The U.S. military’s mental health problem
BRENDAN SMIALOWSKI/AFP/Getty Images If you missed the front-page story in the Washington Post on Sunday about 1st Lt. Elizabeth Whiteside, read it now, pronto. I haven’t been this outraged since the last time I read an entry in the newspaper’s outstanding ongoing investigative series, “Walter Reed and Beyond,” which is about the lives of soldiers ...
If you missed the front-page story in the Washington Post on Sunday about 1st Lt. Elizabeth Whiteside, read it now, pronto. I haven’t been this outraged since the last time I read an entry in the newspaper’s outstanding ongoing investigative series, “Walter Reed and Beyond,” which is about the lives of soldiers returning from Iraq and Afghanistan.
This time, reporters Dana Priest and Anne Hull tell the tale of the 25-year-old Army reservist, a valedictorian of her high school who had earned nothing but accolades during her seven-year career in the military. She once worked as an officer, but faces a court martial because of an attempted suicide when she was serving in Iraq. If tried and convicted, she could face life in prison.
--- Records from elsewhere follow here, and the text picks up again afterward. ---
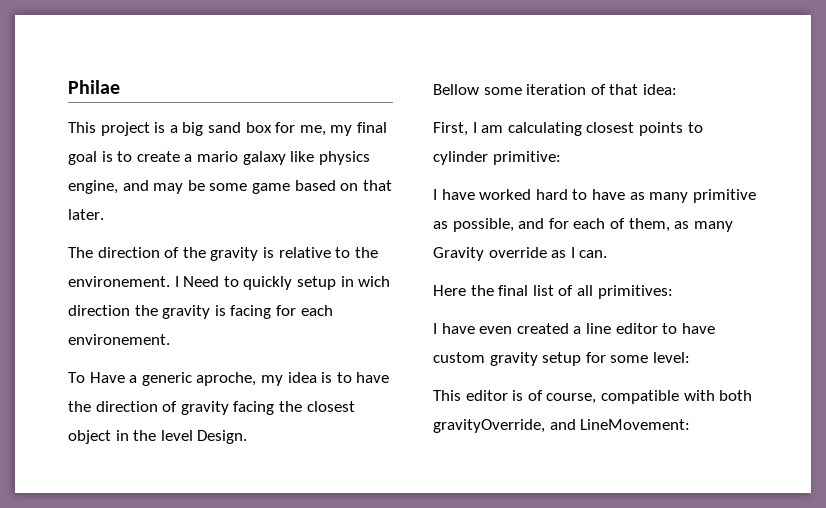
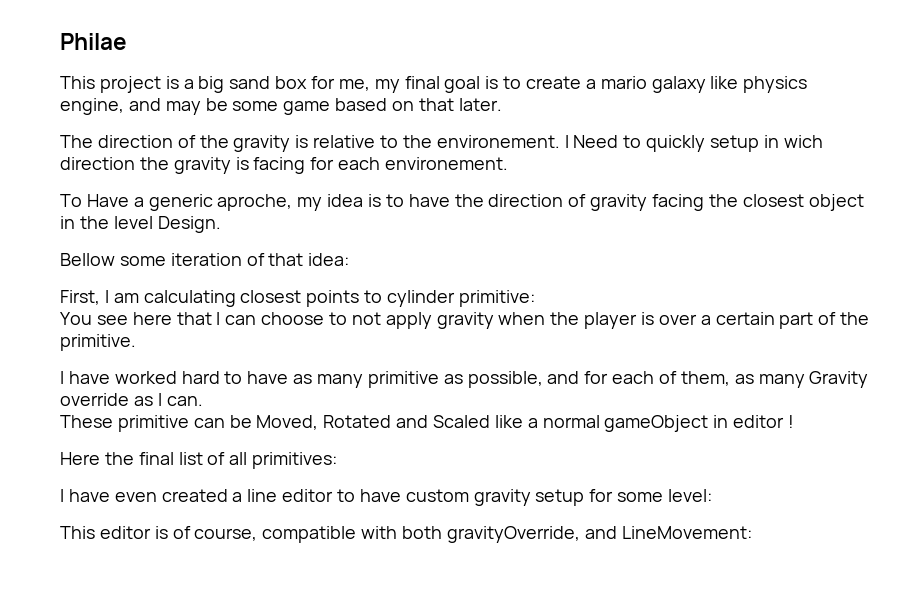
(561, 158) none -> [60,312,870,329] [60,334,136,351] // You see here that I can choose to not apply gravity when the player is over a certain part of the primitive.
(608, 254) none -> [60,415,795,432] // These primitive can be Moved, Rotated and Scaled like a normal gameObject in editor !

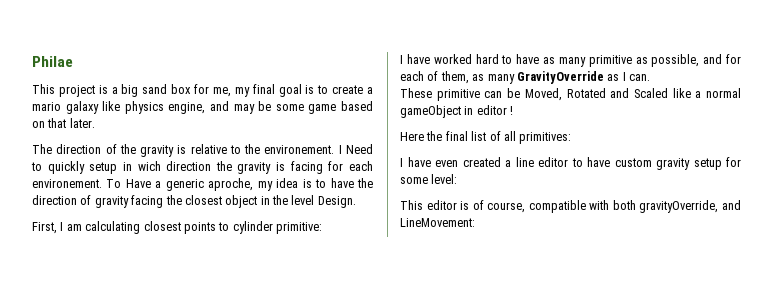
(509, 163) // -> (102, 183) none
[60,253,350,266] // Bellow some iteration of that idea: -> (356, 202) none
[60,312,870,329] [60,334,136,351] // You see here that I can choose to not apply gravity when the player is over a certain part of the primitive. -> (322, 228) none
[809,371,869,388] [60,393,129,406] Gravity override -> [516,71,604,84] GravityOverride

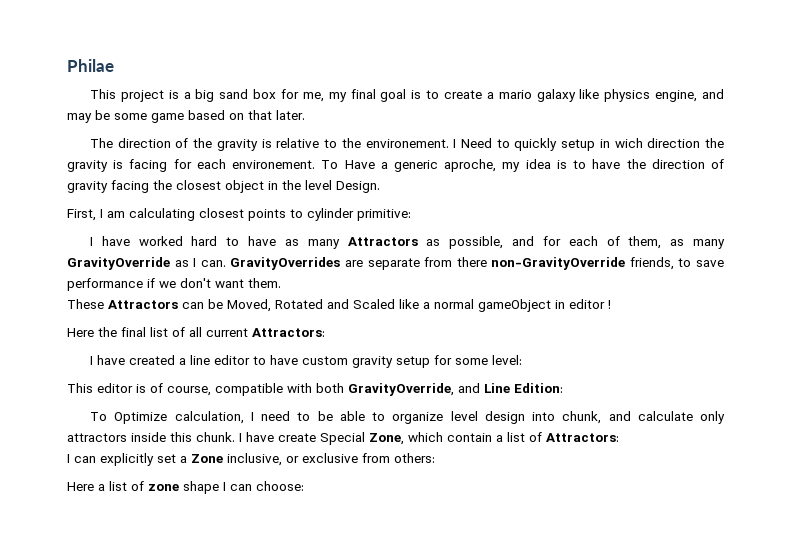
[588,55,632,67] primitive -> [347,237,418,246] Attractors
(650, 77) none -> [230,257,725,270] [67,278,281,291] GravityOverrides are separate from there non-GravityOverride friends, to save performance if we don't want them.
[436,89,480,101] primitive -> [108,300,178,309] Attractors
[519,132,572,144] [400,157,458,167] primitives: // I have even -> [206,328,325,337] [90,355,126,365] current Attractors: // I have
[639,200,741,213] [400,218,475,227] gravityOverride, and LineMovement: -> [348,383,563,396] [90,411,726,424] [67,432,619,445] [67,453,435,466] [67,481,304,494] GravityOverride, and Line Edition: // To Optimize calculation, I need to be able to organize level design into chunk, and calculate only attractors inside this chunk. I have create Special Zone, which contain a list of Attractors: // I can explicitly set a Zone inclusive, or exclusive from others: // Here a list of zone shape I can choose:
The short version of the story is this: Whiteside, who was nicknamed the “Trauma Mama” by the medics she supervised in Iraq, worked at the detainee prison where Saddam Hussein was held. While there, she and another female experienced tensions with a male superior officer. She ate only one meal a day and slept in shifts. There’s no doubt the atmosphere was stressful. Whiteside began to have panic attacks. Then, when Saddam Hussein was taken from the prison to be executed, violent riots broke out inside the prison. Whiteside ushered doctors to safety, conducted triage, and performed exemplary service. The next day, she experienced what she calls a “psychotic break.” In clear distress, she requested to see a mental health nurse. When the nurse checked in on her later in the day, Whiteside waved her gun and eventually shot herself in the stomach.
After being sent to Walter Reed, where ironically she had once worked as an officer, the Army’s own psychiatrists diagnosed her with severe major depressive disorder and a personality disorder. Then, a new team stepped in: the Warrior Transition Brigade. Made up of officers with combat experience and whose ostensible aim was to help patient recovery, the team drew up criminal charges against Whiteside. They said she was using her mental illness as an excuse. Whiteside offered to resign, but would have to forfeit the benefits that she’s earned in her military career. Her alternative is to face these charges, with the prospect of life in prison.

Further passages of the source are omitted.